_THE TASK_:
What is needed is a verbatim copy of the data, minus the pictures.

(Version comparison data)
::::

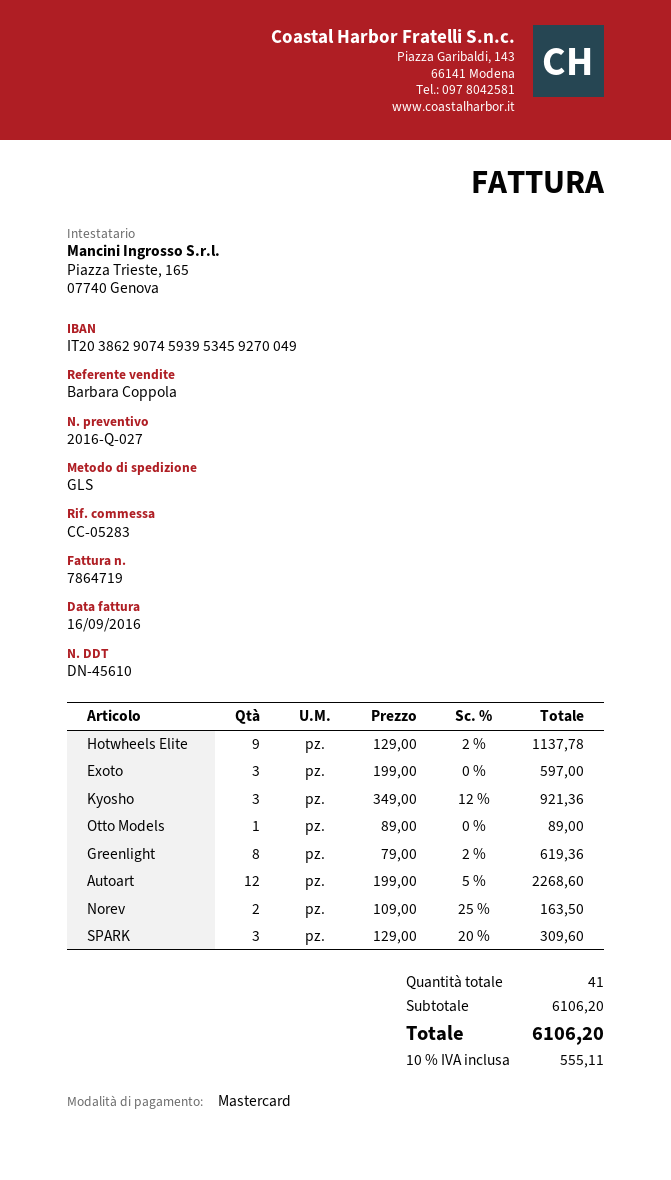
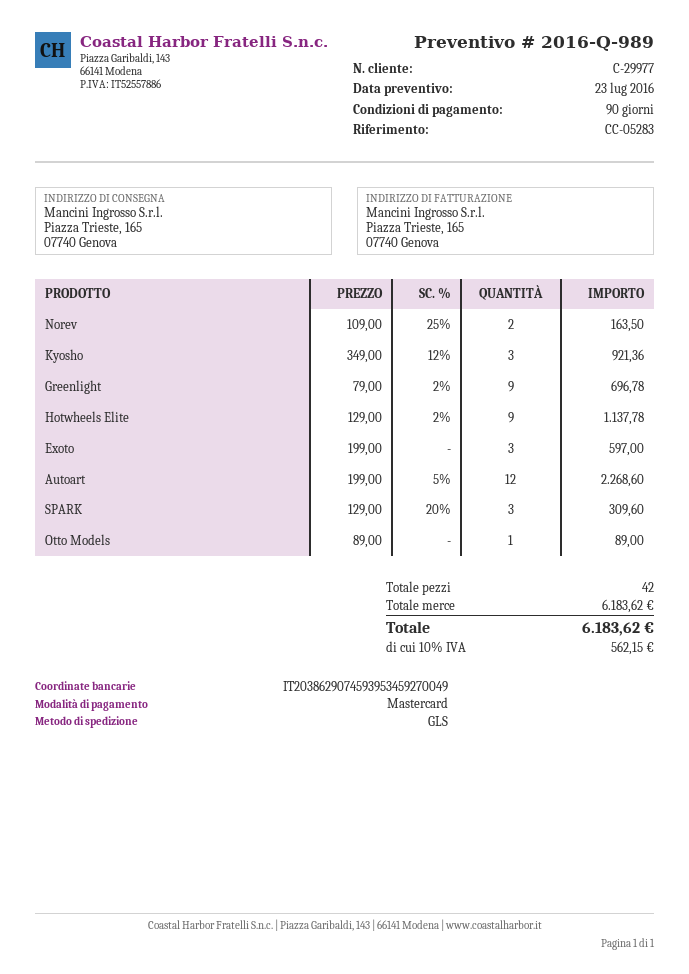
quote number: 2016-Q-027 -> 2016-Q-989
Greenlight: 8 x 79.00 - 2% = 619.36 -> 9 x 79.00 - 2% = 696.78
total quantity: 41 -> 42
subtotal: 6106.20 -> 6183.62
tax: 10% = 555.11 -> 10% = 562.15
total: 6106.20 -> 6183.62

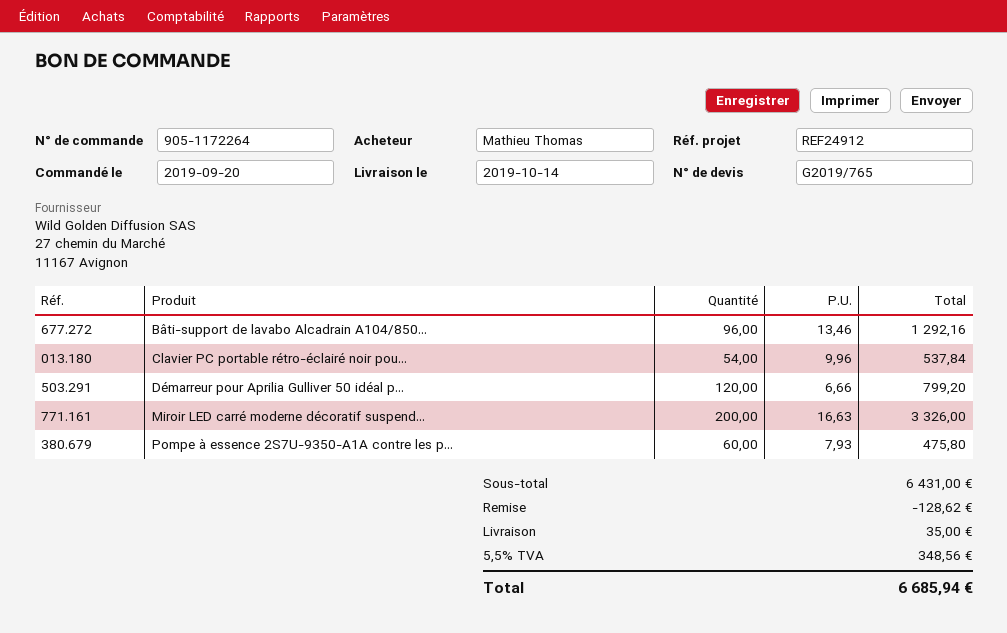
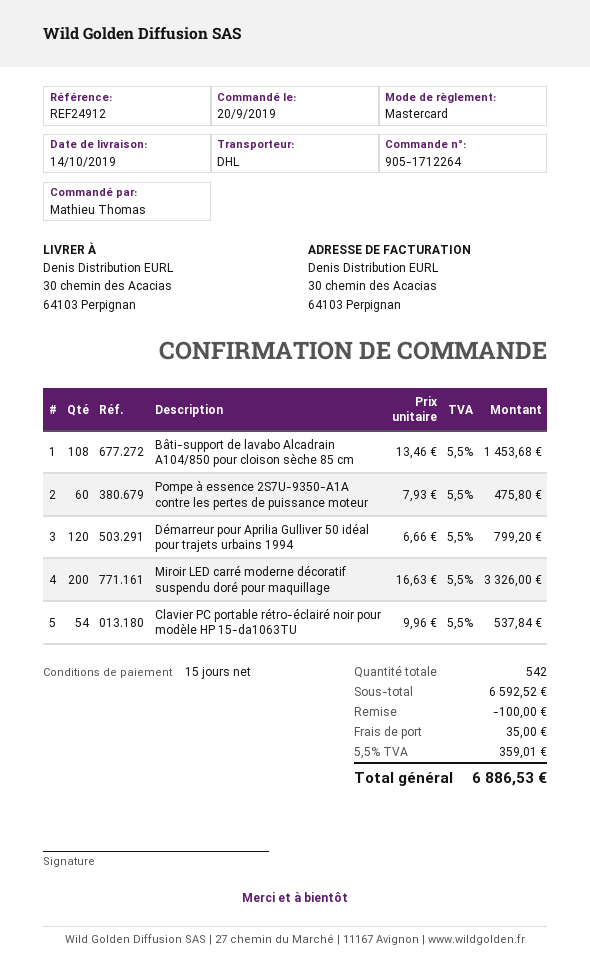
order number: 905-1172264 -> 905-1712264
Bâti-support de lavabo Alcadrain A104/850...: 96 x 13.46 = 1292.16 -> 108 x 13.46 = 1453.68
subtotal: 6431.00 -> 6592.52
discount: 128.62 -> 100.00
tax: 5.5% = 348.56 -> 5.5% = 359.01
total: 6685.94 -> 6886.53

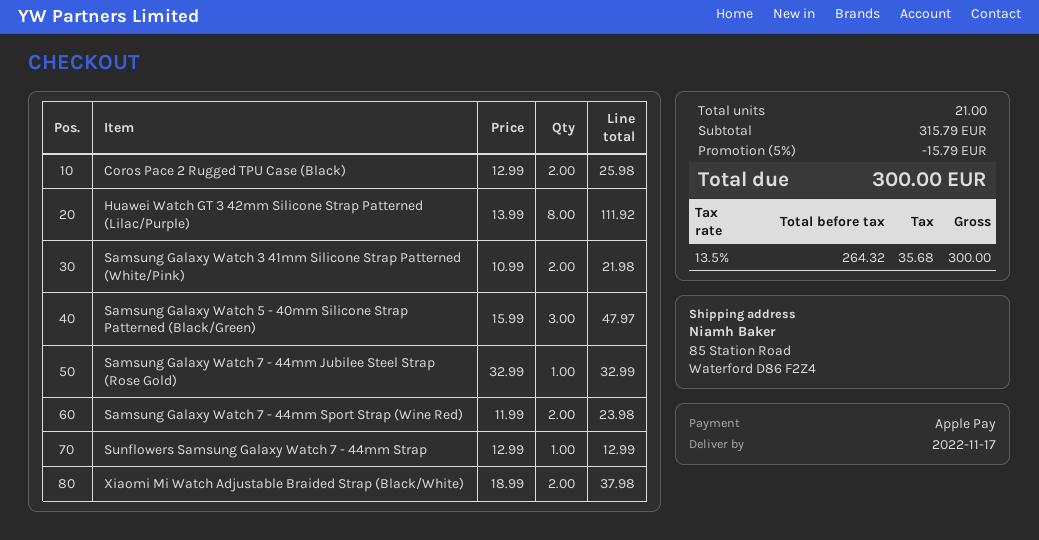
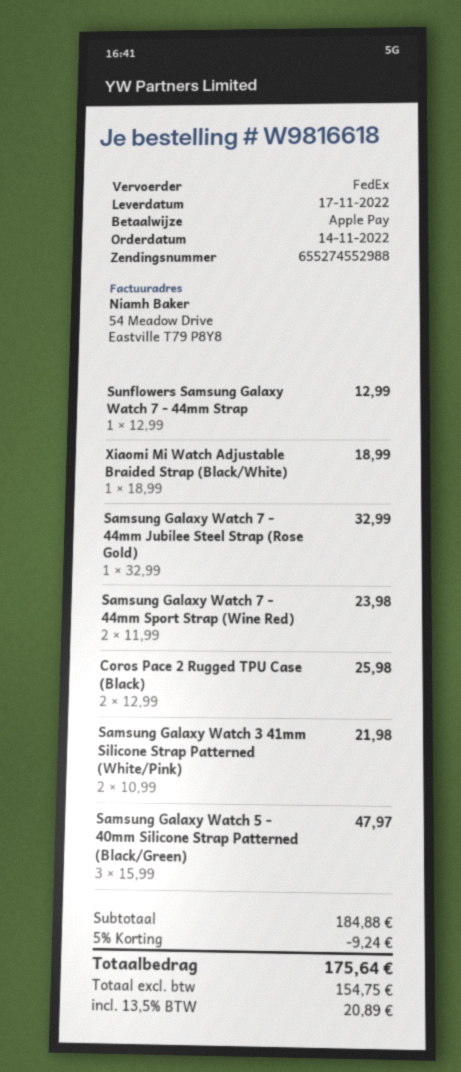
Huawei Watch GT 3 42mm Silicone Strap Patterned (Lilac/Purple): 8 x 13.99 = 111.92 -> none
Xiaomi Mi Watch Adjustable Braided Strap (Black/White): 2 x 18.99 = 37.98 -> 1 x 18.99 = 18.99
subtotal: 315.79 -> 184.88
discount: 5% = 15.79 -> 5% = 9.24
net: 264.32 -> 154.75
tax: 13.5% = 35.68 -> 13.5% = 20.89
total: 300.00 -> 175.64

::::

_RESPONSE_:
quote number: 2016-Q-027 -> 2016-Q-989
Greenlight: 8 x 79.00 - 2% = 619.36 -> 9 x 79.00 - 2% = 696.78
total quantity: 41 -> 42
subtotal: 6106.20 -> 6183.62
tax: 10% = 555.11 -> 10% = 562.15
total: 6106.20 -> 6183.62

order number: 905-1172264 -> 905-1712264
Bâti-support de lavabo Alcadrain A104/850...: 96 x 13.46 = 1292.16 -> 108 x 13.46 = 1453.68
subtotal: 6431.00 -> 6592.52
discount: 128.62 -> 100.00
tax: 5.5% = 348.56 -> 5.5% = 359.01
total: 6685.94 -> 6886.53

Huawei Watch GT 3 42mm Silicone Strap Patterned (Lilac/Purple): 8 x 13.99 = 111.92 -> none
Xiaomi Mi Watch Adjustable Braided Strap (Black/White): 2 x 18.99 = 37.98 -> 1 x 18.99 = 18.99
subtotal: 315.79 -> 184.88
discount: 5% = 15.79 -> 5% = 9.24
net: 264.32 -> 154.75
tax: 13.5% = 35.68 -> 13.5% = 20.89
total: 300.00 -> 175.64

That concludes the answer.